===== INPUT FOR THIS TASK =====

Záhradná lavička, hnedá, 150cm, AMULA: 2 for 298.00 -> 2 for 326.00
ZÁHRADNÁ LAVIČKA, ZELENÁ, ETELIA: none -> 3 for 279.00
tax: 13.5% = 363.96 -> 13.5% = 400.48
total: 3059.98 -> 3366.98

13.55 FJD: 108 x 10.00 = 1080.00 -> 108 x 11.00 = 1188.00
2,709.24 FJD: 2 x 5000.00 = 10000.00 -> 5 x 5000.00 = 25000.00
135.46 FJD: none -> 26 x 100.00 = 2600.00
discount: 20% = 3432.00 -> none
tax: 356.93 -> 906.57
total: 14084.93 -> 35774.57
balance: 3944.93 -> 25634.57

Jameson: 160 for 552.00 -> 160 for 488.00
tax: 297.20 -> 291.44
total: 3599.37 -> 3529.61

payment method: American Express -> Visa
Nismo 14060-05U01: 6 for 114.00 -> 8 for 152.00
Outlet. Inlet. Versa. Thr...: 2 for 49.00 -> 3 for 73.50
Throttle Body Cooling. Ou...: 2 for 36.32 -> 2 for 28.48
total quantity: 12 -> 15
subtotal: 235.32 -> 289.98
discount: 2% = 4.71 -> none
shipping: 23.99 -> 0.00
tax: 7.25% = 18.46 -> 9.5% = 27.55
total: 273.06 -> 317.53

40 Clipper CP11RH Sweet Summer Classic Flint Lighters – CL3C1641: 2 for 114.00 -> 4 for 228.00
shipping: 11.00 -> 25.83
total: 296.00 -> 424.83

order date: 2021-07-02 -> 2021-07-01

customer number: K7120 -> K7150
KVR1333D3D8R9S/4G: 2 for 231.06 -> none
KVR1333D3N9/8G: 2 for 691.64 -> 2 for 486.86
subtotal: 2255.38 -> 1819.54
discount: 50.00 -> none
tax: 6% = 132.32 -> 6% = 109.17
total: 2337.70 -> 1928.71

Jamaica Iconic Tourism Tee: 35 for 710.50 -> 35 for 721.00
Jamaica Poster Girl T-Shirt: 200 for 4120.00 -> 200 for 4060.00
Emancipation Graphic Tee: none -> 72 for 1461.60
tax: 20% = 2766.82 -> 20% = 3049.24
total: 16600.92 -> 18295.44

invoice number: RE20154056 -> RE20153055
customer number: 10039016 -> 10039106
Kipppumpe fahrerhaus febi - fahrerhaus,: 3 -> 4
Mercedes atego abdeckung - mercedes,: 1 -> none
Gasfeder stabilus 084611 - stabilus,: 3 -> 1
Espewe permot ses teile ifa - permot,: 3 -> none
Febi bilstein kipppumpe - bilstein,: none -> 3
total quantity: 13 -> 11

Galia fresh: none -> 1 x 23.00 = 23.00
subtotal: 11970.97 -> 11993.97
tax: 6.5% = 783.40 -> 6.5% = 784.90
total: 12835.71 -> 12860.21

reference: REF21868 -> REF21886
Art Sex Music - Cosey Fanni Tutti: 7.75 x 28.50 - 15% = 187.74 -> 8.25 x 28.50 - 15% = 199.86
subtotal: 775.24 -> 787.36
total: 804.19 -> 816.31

=====

# WHAT YOU HAVE TO DO:
Keep the wording exact. Give all of the records again.

# RESPONSE TO THIS EXERCISE:
Záhradná lavička, hnedá, 150cm, AMULA: 2 for 298.00 -> 2 for 326.00
ZÁHRADNÁ LAVIČKA, ZELENÁ, ETELIA: none -> 3 for 279.00
tax: 13.5% = 363.96 -> 13.5% = 400.48
total: 3059.98 -> 3366.98

13.55 FJD: 108 x 10.00 = 1080.00 -> 108 x 11.00 = 1188.00
2,709.24 FJD: 2 x 5000.00 = 10000.00 -> 5 x 5000.00 = 25000.00
135.46 FJD: none -> 26 x 100.00 = 2600.00
discount: 20% = 3432.00 -> none
tax: 356.93 -> 906.57
total: 14084.93 -> 35774.57
balance: 3944.93 -> 25634.57

Jameson: 160 for 552.00 -> 160 for 488.00
tax: 297.20 -> 291.44
total: 3599.37 -> 3529.61

payment method: American Express -> Visa
Nismo 14060-05U01: 6 for 114.00 -> 8 for 152.00
Outlet. Inlet. Versa. Thr...: 2 for 49.00 -> 3 for 73.50
Throttle Body Cooling. Ou...: 2 for 36.32 -> 2 for 28.48
total quantity: 12 -> 15
subtotal: 235.32 -> 289.98
discount: 2% = 4.71 -> none
shipping: 23.99 -> 0.00
tax: 7.25% = 18.46 -> 9.5% = 27.55
total: 273.06 -> 317.53

40 Clipper CP11RH Sweet Summer Classic Flint Lighters – CL3C1641: 2 for 114.00 -> 4 for 228.00
shipping: 11.00 -> 25.83
total: 296.00 -> 424.83

order date: 2021-07-02 -> 2021-07-01

customer number: K7120 -> K7150
KVR1333D3D8R9S/4G: 2 for 231.06 -> none
KVR1333D3N9/8G: 2 for 691.64 -> 2 for 486.86
subtotal: 2255.38 -> 1819.54
discount: 50.00 -> none
tax: 6% = 132.32 -> 6% = 109.17
total: 2337.70 -> 1928.71

Jamaica Iconic Tourism Tee: 35 for 710.50 -> 35 for 721.00
Jamaica Poster Girl T-Shirt: 200 for 4120.00 -> 200 for 4060.00
Emancipation Graphic Tee: none -> 72 for 1461.60
tax: 20% = 2766.82 -> 20% = 3049.24
total: 16600.92 -> 18295.44

invoice number: RE20154056 -> RE20153055
customer number: 10039016 -> 10039106
Kipppumpe fahrerhaus febi - fahrerhaus,: 3 -> 4
Mercedes atego abdeckung - mercedes,: 1 -> none
Gasfeder stabilus 084611 - stabilus,: 3 -> 1
Espewe permot ses teile ifa - permot,: 3 -> none
Febi bilstein kipppumpe - bilstein,: none -> 3
total quantity: 13 -> 11

Galia fresh: none -> 1 x 23.00 = 23.00
subtotal: 11970.97 -> 11993.97
tax: 6.5% = 783.40 -> 6.5% = 784.90
total: 12835.71 -> 12860.21

reference: REF21868 -> REF21886
Art Sex Music - Cosey Fanni Tutti: 7.75 x 28.50 - 15% = 187.74 -> 8.25 x 28.50 - 15% = 199.86
subtotal: 775.24 -> 787.36
total: 804.19 -> 816.31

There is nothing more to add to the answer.